Sebagaimana agama-agama lain, Taoisme turut serta dalam memberikan sumbangan
pemikiran tentang harmonisasi alam semesta dengan tetap mengedepankan
prinsip-prinsip keseimbangan alam guna mencapai kedamaian dunia. Itulah
sebabnya, Taoisme lebih bersifat filosofis ketimbang agamis, karena memang
Taoisme merupakan jalan untuk menciptakan dan mengarahkan perubahan, bukan
sebaliknya menentang dan meresistensi perubahan itu sendiri.
Taoisme
dianggap jalan hidup yang diyakini mampu menciptakan kesadaran universal bagi
ummat manusia. Sejarah telah mencacat, bahwa pemikiran tentang Taoisme erat
kaitannya dengan mutiara-mutiara hikmah yang dapat kita petik sebagai pelajaran
yang mencerahkan dalam lapisan-lapisan primordial pemikiran manusia. Kita
menghendaki adanya suatu kebajikan yang mampu mengubah situasi sulit menjadi
lebih mudah, dan karena itu dibutuhkan jalan kesederhanan guna menumbuhkan
kesadaran imajiner dalam pikiran manusia itu sendiri. Tao layak dipelajari dan
dikaji secara lebih mendalam, mengingat di dalamnya terbingkas pesan spiritual
yang mengandung nilai-nilai filosofis bagi terciptanya kedamaian dunia.
B.
Mengenal
Ajaran Taoisme
Taoisme (Tionghoa: 道教 atau 道家 ) juga dikenal dengan Daoisme,
diprakarsai oleh Laozi (老子: pinyin:Lǎozǐ) sejak akhir Zaman Chunqiu yang hidup pada 604-517 sM
atau abad ke-6 sebelum Masehi. Taoisme merupakan ajaran Laozi yang berdasarkan
Daode Jing (道德經,piyin:Dàodé Jīng). Pengikut Laozi yang terkenal adalah Zhuangzi (莊子) yang merupakan tokoh penulis kitab yang berjudul Zhuangzi.

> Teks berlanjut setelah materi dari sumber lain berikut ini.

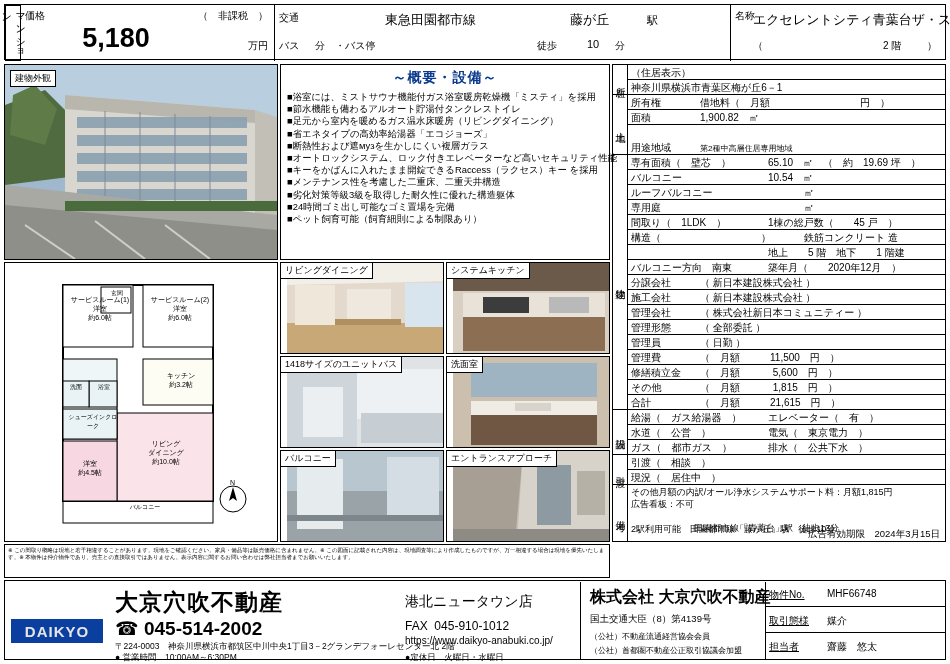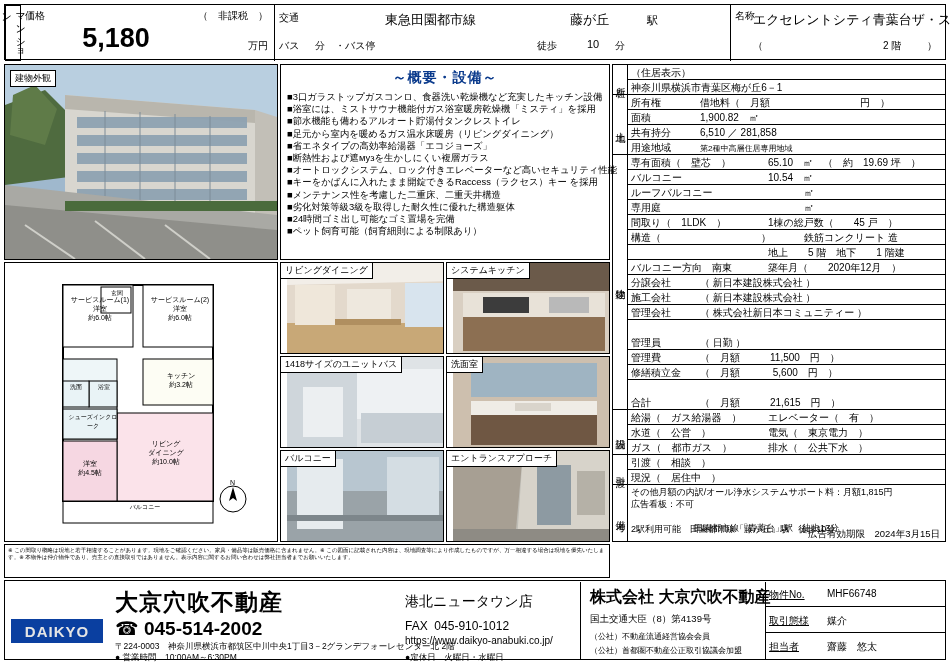--- a/index.html
+++ b/index.html
@@ -162,7 +162,6 @@
   <div class="bx" id="feat">
     <div id="featTitle">～概要・設備～</div>
     <div id="featList">
-      <div>■3口ガラストップガスコンロ、食器洗い乾燥機など充実したキッチン設備</div>
       <div>■浴室には、ミストサウナ機能付ガス浴室暖房乾燥機「ミスティ」を採用</div>
       <div>■節水機能も備わるアルオート貯湯付タンクレストイレ</div>
       <div>■足元から室内を暖めるガス温水床暖房（リビングダイニング）</div>

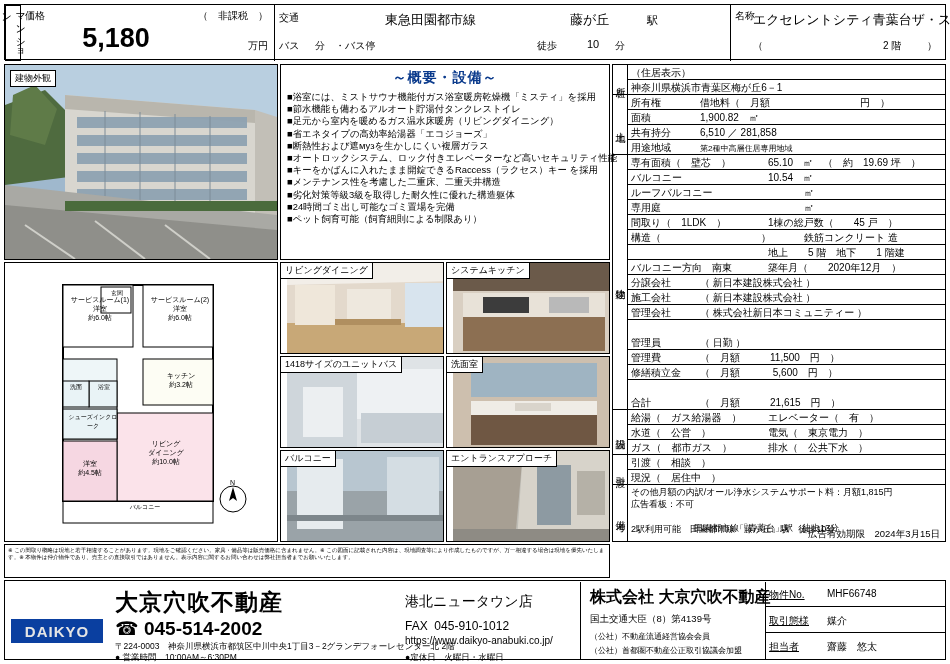--- a/index.html
+++ b/index.html
@@ -323,10 +323,6 @@
         <span class="k">面積</span>
         <span class="v" style="left:72px">1,900.82　㎡</span>
       </div>
-    <div class="row" style="top:60px;width:318px">
-        <span class="k">共有持分</span>
-        <span class="v" style="left:72px">6,510 ／ 281,858</span>
-      </div>
     <div class="row" style="top:75px;width:318px">
         <span class="k">用途地域</span>
         <span class="v" style="left:72px;font-size:8px;top:3px">第2種中高層住居専用地域</span>

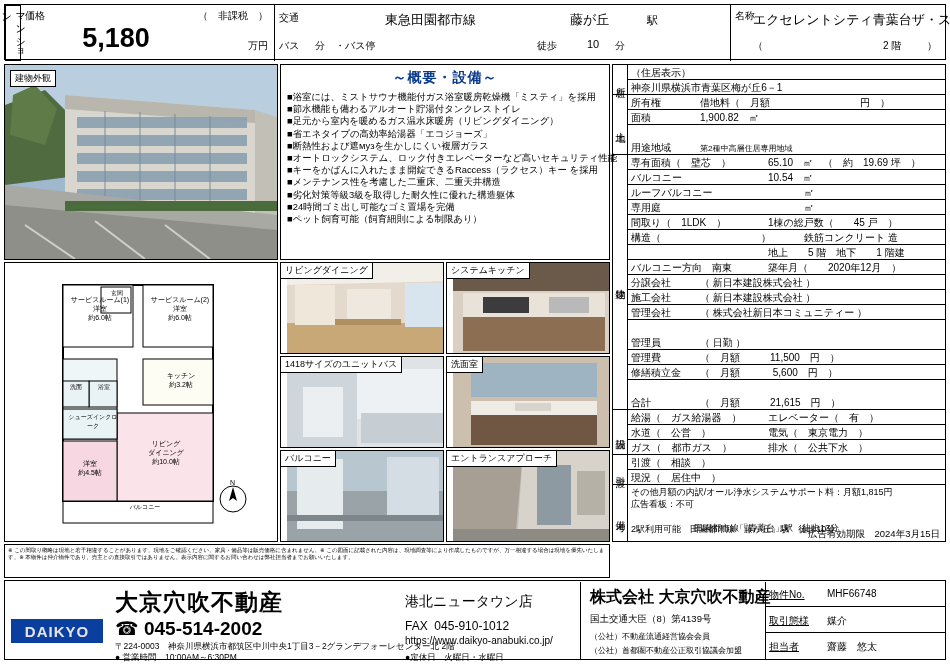--- a/index.html
+++ b/index.html
@@ -371,6 +371,10 @@
         <span class="k">管理会社</span>
         <span class="v" style="left:72px">（ 株式会社新日本コミュニティー ）</span>
       </div>
+    <div class="row" style="top:255px;width:318px">
+        <span class="k">管理形態</span>
+        <span class="v" style="left:72px">（ 全部委託 ）</span>
+      </div>
     <div class="row" style="top:270px;width:318px">
         <span class="k">管理員</span>
         <span class="v" style="left:72px">（ 日勤 ）</span>

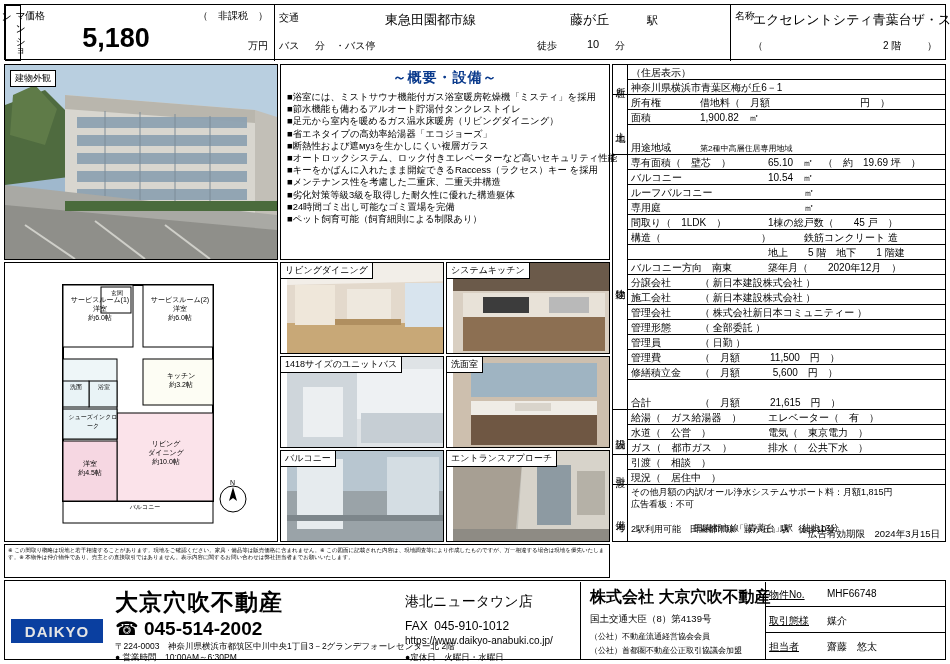--- a/index.html
+++ b/index.html
@@ -387,6 +387,10 @@
         <span class="k">修繕積立金</span>
         <span class="v" style="left:72px">（　月額　　　 5,600　円　）</span>
       </div>
+    <div class="row" style="top:315px;width:318px">
+        <span class="k">その他</span>
+        <span class="v" style="left:72px">（　月額　　　 1,815　円　）</span>
+      </div>
     <div class="row" style="top:330px;width:318px">
         <span class="k">合計</span>
         <span class="v" style="left:72px">（　月額　　　21,615　円　）</span>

Taoisme adalah sebuah aliran filsafat yang berasal dari Cina. Taoisme sudah
berumur rubuan tahun, dan akar-akar pemikirannya telah ada sebelum masa
Konfusiusme. Hal ini dapat disebut sebagai tahap awal dari Taoisme. Bentuk
Taoisme yang lebih sistematis dan berupa aliran filsafat muncul kira-kira 3
abad SM. Selain aliran filsafat, Taoisme juga muncul dalam bentuk agama rakyat
yang mulai berkembang 2 abad setelah perkembangan filsafat Taoisme.[4]
Taoisme juga sering disebut dengan
Tao.Tao adalah kekuatan utama didalam alam semesta yang terdapat pada semua
benda, terdapat didalam inti segala benda di surga dan di bumi, kekal abadi dan
tidak dapat berubah. Nama Tao itu diambil dari huruf Cina yang artinya jalan[5].
Berdasarkan sumber-sumber tertulis umumnya agama Tao diyakini berasal dari
Kaisar Kuning (Wang-di).
C. Pendiri Taoisme
Pendiri Taoisme ialah seorang ahli pikir Tiongkok terkenal dengan
nama “Lao Tse” (guru tua) yang diperkirakan lahir tahun 600 SM bertepatan
dengaqn tahun ke 3 dari raja King Ting dari dinasti Kau.[6] Ia
menjabat Pengawas Urusan Arsip pada Perpustakaan Kerajaan (Imperial Library).[7]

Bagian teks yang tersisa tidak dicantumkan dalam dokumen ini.